In the entries below, find the string "none" and return each line holding it.
── AVAILABLE DATA ──
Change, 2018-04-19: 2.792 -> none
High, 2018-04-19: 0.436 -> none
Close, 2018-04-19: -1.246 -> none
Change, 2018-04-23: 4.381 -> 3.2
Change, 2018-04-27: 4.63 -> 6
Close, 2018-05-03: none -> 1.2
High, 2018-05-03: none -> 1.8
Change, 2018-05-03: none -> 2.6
───
── AVAILABLE DATA ──
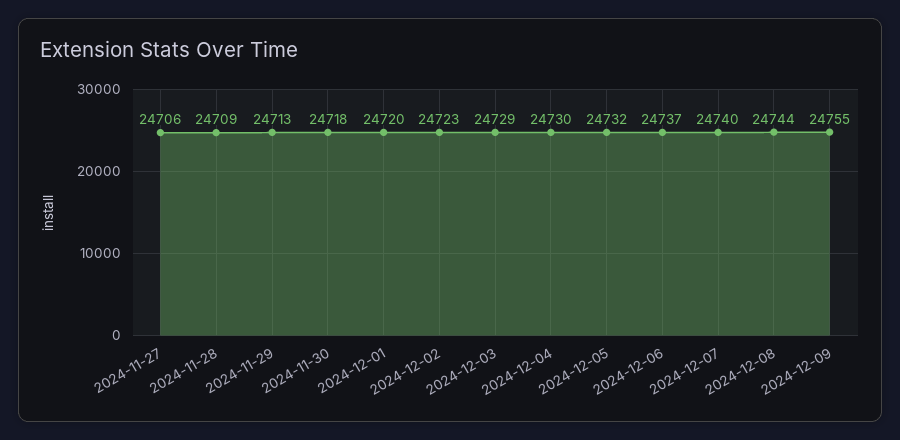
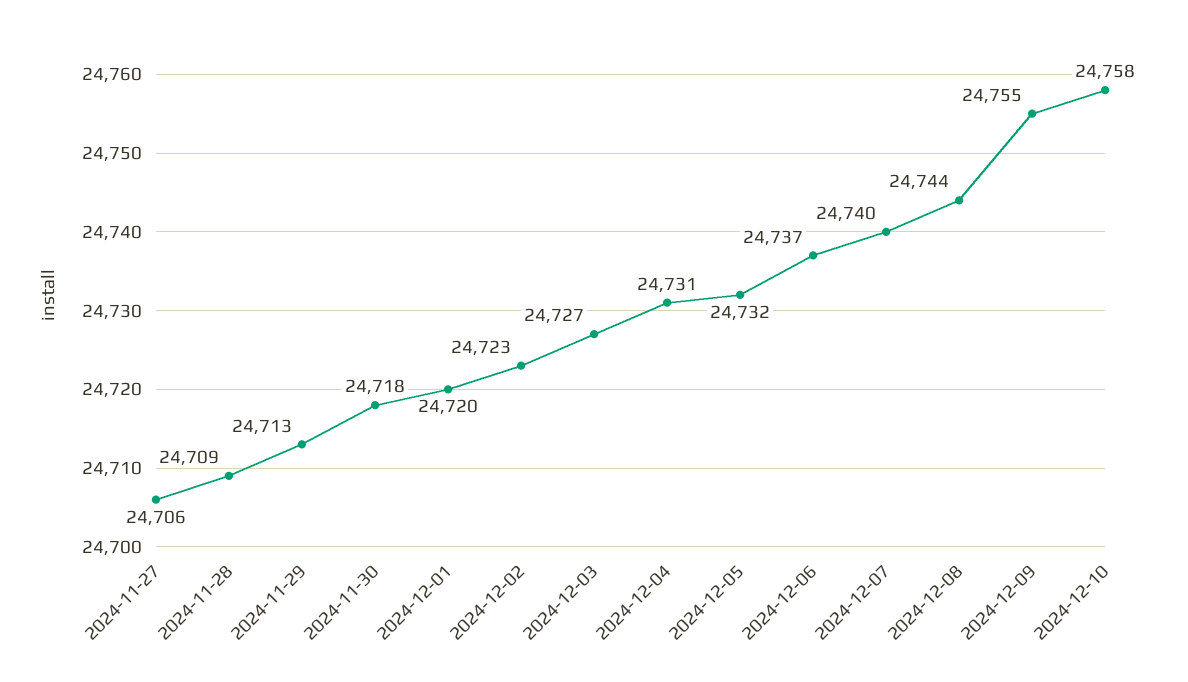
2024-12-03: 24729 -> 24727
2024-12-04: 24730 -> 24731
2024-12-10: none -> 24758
───
── AVAILABLE DATA ──
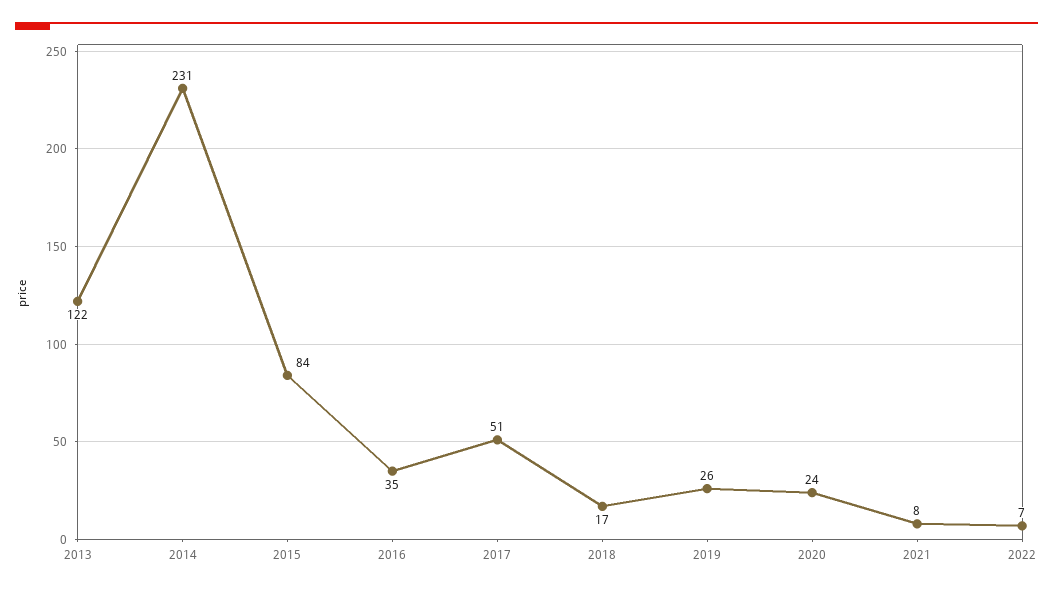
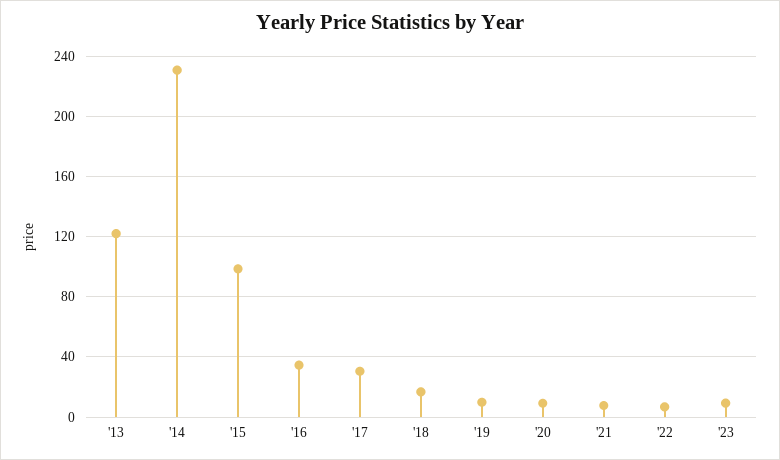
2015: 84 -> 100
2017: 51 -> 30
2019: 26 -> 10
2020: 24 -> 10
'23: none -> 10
───
- [ANSWER SECTION]
Change, 2018-04-19: 2.792 -> none
High, 2018-04-19: 0.436 -> none
Close, 2018-04-19: -1.246 -> none
Close, 2018-05-03: none -> 1.2
High, 2018-05-03: none -> 1.8
Change, 2018-05-03: none -> 2.6
2024-12-10: none -> 24758
'23: none -> 10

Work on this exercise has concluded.